Itemized modification records:
......

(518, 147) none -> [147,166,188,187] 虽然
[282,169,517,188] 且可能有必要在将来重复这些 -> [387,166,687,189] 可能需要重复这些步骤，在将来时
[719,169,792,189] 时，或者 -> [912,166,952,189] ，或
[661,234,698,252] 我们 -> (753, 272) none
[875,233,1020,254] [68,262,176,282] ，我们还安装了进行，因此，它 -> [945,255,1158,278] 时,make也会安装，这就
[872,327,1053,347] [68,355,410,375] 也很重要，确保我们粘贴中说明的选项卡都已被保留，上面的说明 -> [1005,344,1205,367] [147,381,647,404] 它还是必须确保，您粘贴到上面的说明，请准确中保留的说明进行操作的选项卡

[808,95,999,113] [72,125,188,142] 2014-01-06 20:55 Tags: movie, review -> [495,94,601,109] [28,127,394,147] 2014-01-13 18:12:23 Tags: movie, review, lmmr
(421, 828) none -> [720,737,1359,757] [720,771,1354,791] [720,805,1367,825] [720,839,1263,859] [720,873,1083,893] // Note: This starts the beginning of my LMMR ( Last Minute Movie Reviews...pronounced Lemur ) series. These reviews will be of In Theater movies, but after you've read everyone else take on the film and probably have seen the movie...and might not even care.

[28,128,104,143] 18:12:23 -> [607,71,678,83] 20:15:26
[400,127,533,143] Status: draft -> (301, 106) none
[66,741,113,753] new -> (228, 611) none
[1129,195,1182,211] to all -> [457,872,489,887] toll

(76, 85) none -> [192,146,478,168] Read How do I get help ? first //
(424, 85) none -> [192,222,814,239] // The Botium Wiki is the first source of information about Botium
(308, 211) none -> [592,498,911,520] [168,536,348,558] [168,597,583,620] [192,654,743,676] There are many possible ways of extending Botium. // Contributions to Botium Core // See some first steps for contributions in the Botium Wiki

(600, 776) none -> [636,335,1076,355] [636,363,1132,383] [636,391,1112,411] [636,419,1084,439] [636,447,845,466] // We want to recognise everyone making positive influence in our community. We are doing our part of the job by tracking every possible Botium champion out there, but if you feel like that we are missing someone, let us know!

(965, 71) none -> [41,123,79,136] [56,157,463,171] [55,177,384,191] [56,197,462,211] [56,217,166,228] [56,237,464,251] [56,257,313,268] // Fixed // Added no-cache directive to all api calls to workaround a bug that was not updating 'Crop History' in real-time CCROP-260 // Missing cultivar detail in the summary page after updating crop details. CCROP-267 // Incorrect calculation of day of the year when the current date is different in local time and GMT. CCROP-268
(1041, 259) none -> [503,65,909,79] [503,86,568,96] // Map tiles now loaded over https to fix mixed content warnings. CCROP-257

......

**YOUR OBJECTIVE:** The string "Wiki" may appear in lines of the entries above. Say how many such lines there are, as a number only.

**ANSWER TO THIS TASK:** 2